▽

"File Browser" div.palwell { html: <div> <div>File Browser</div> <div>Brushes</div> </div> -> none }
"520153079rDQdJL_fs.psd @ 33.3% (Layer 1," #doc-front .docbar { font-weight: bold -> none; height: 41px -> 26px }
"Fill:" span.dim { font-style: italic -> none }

△
▽

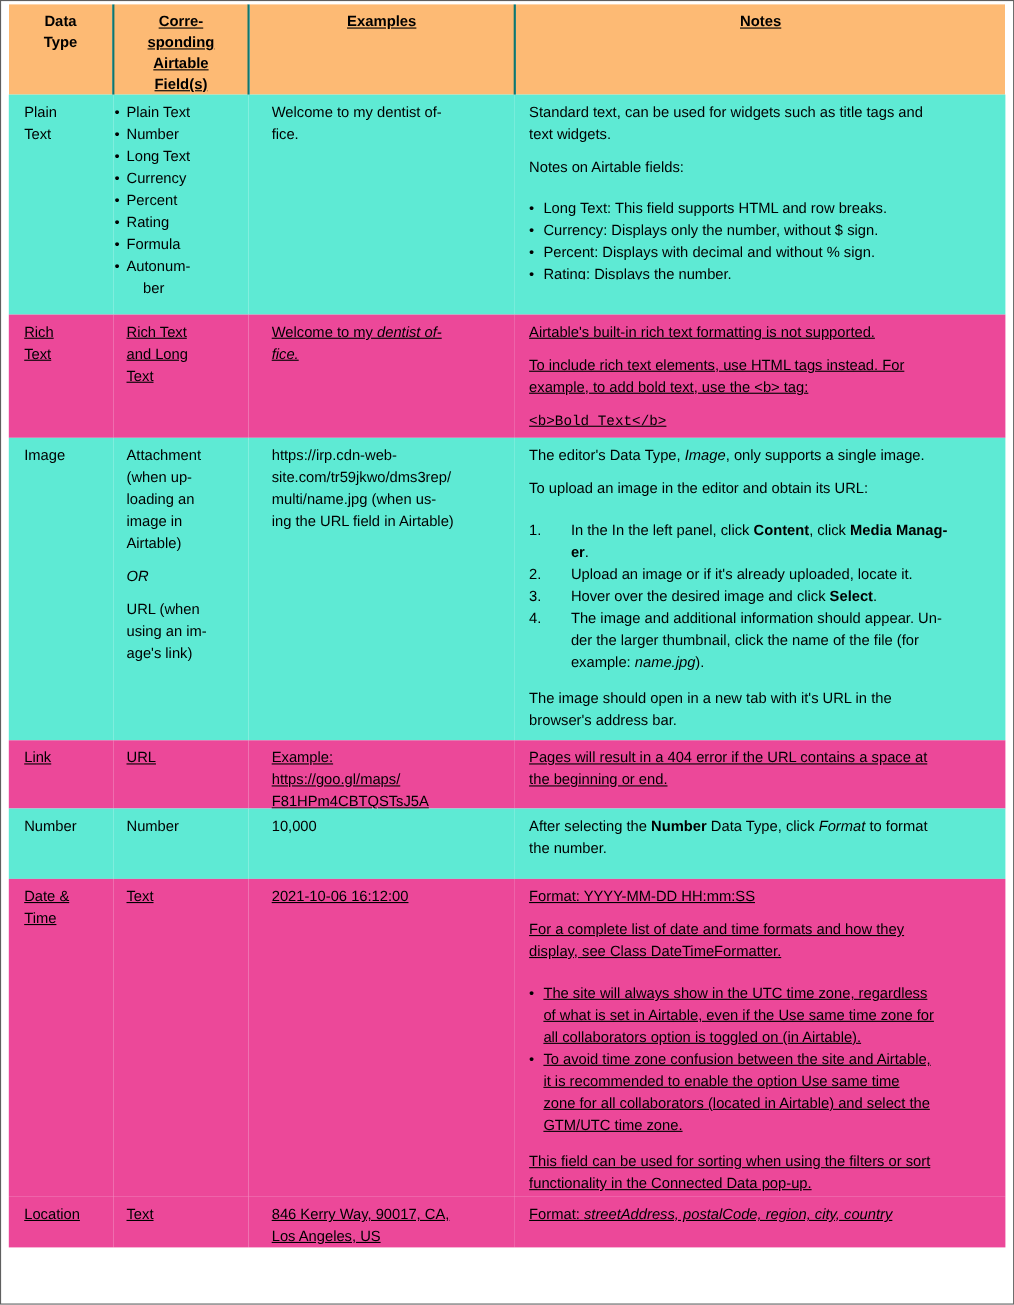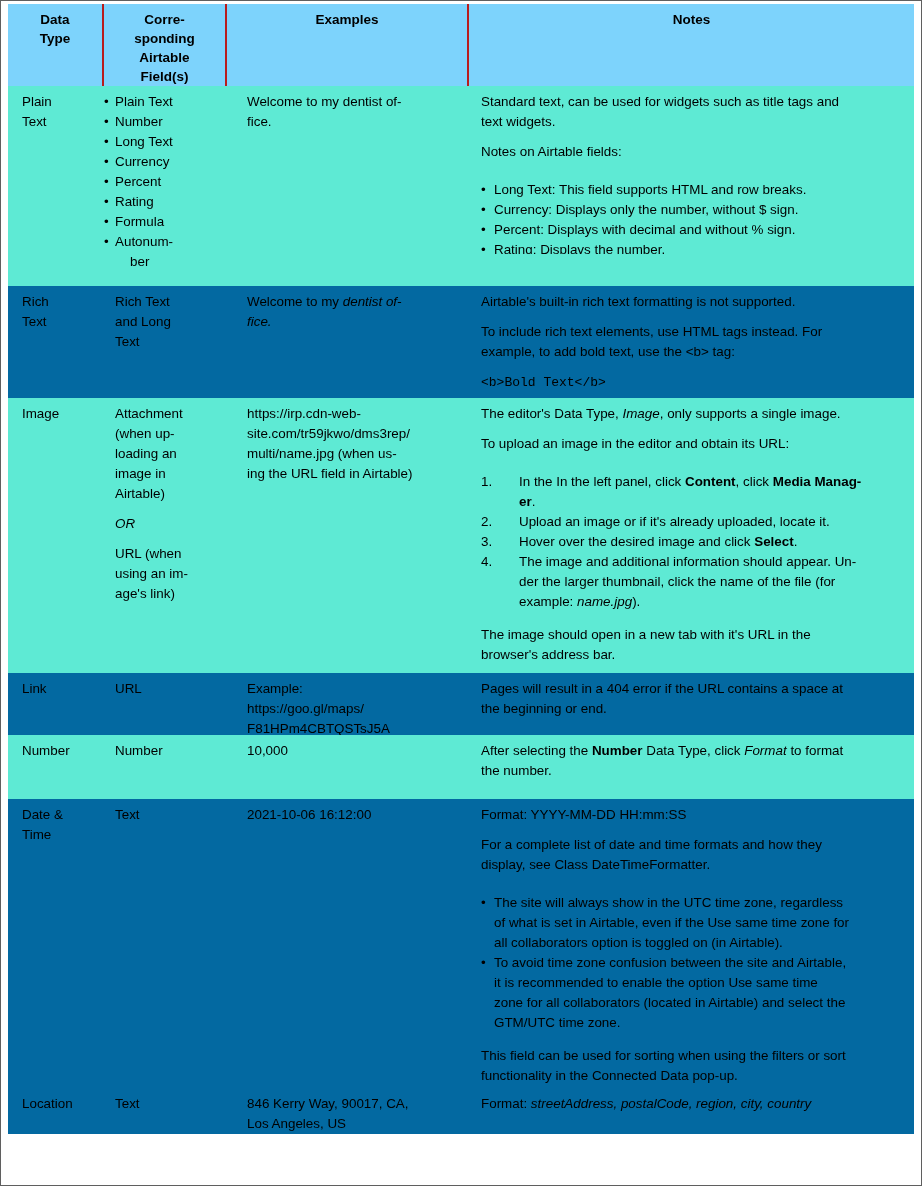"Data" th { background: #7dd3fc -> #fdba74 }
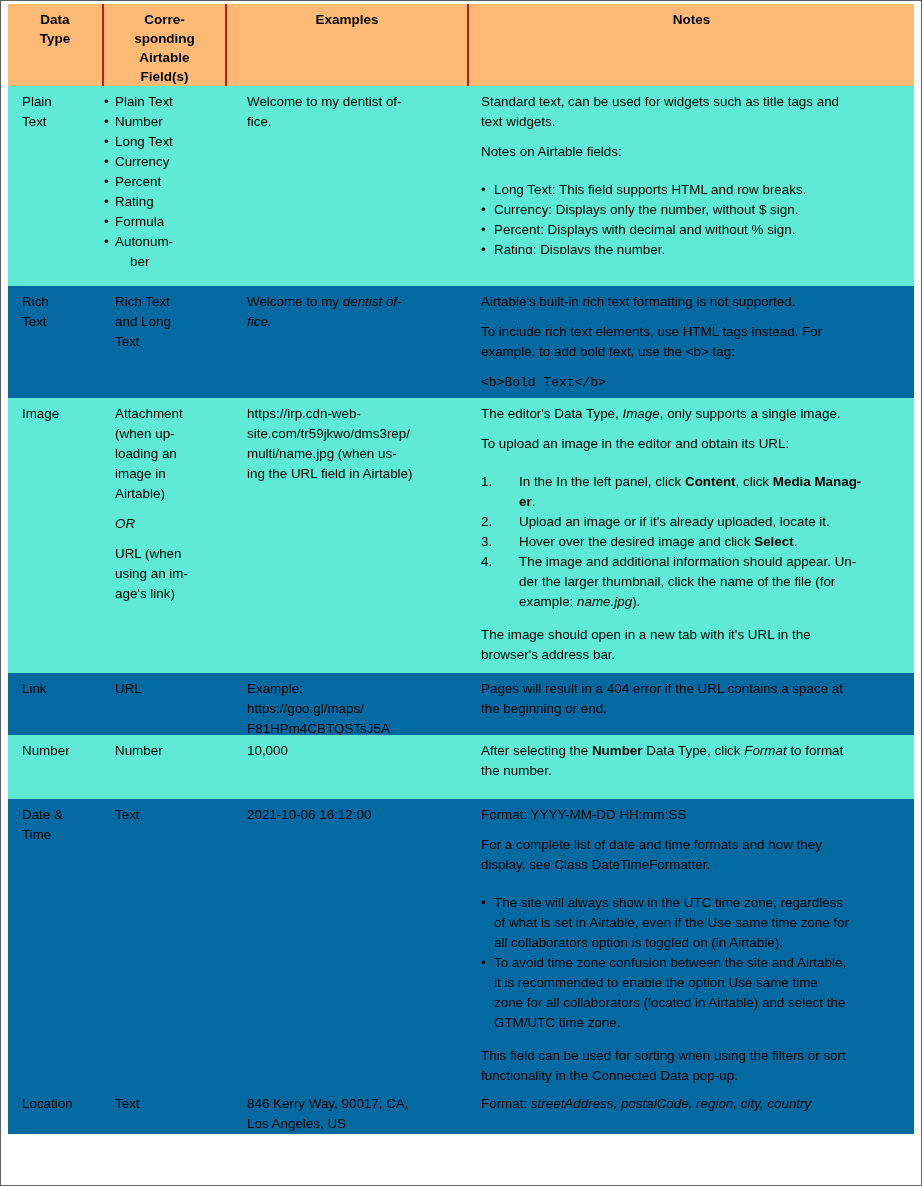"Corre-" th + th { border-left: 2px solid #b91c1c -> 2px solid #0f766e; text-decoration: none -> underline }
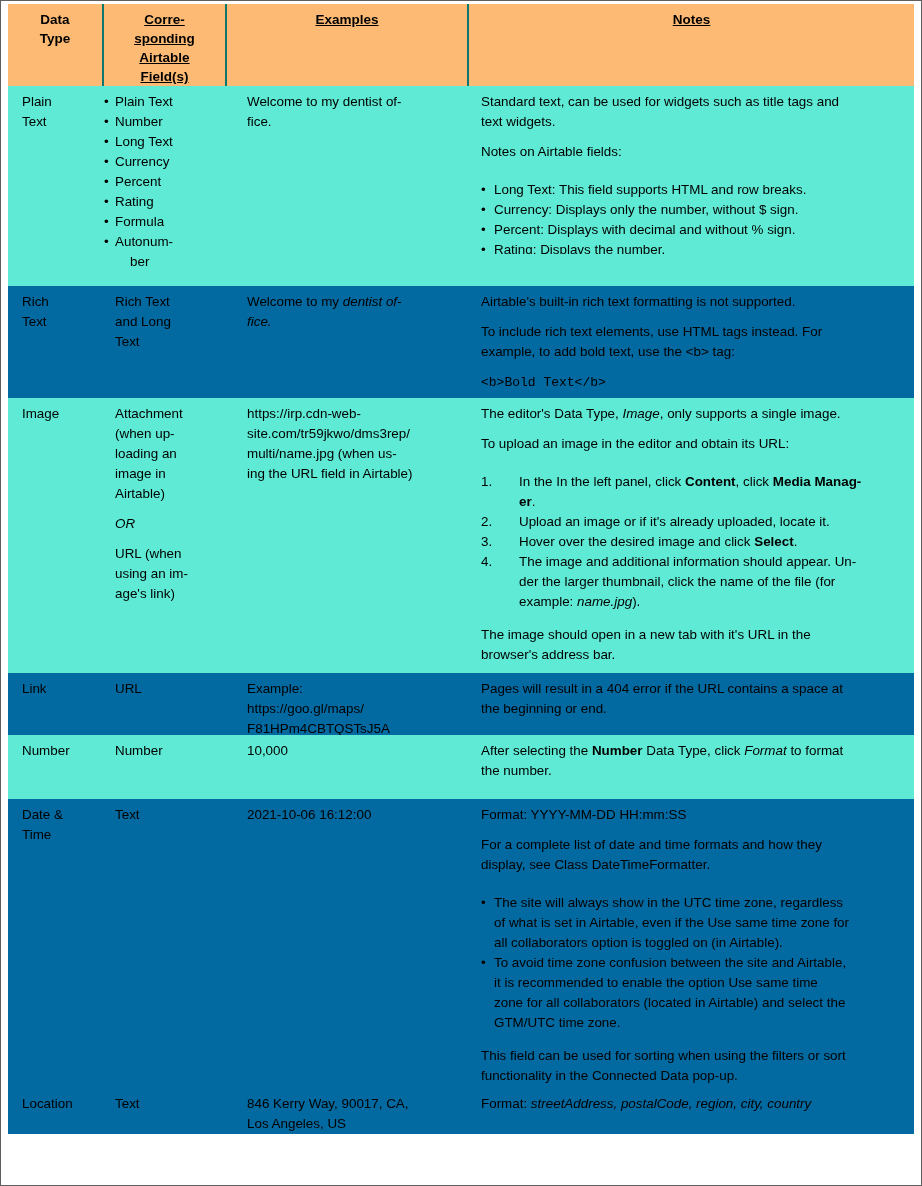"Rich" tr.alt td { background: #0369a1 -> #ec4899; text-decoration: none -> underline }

△

● **TRY IT**
Given the records above, reproduce precisely and only the lines between the line holding "html: <div> <div>File" and the line holding "font-style: italic ->", inclusive.

● **TASK OUTPUT**
"File Browser" div.palwell { html: <div> <div>File Browser</div> <div>Brushes</div> </div> -> none }
"520153079rDQdJL_fs.psd @ 33.3% (Layer 1," #doc-front .docbar { font-weight: bold -> none; height: 41px -> 26px }
"Fill:" span.dim { font-style: italic -> none }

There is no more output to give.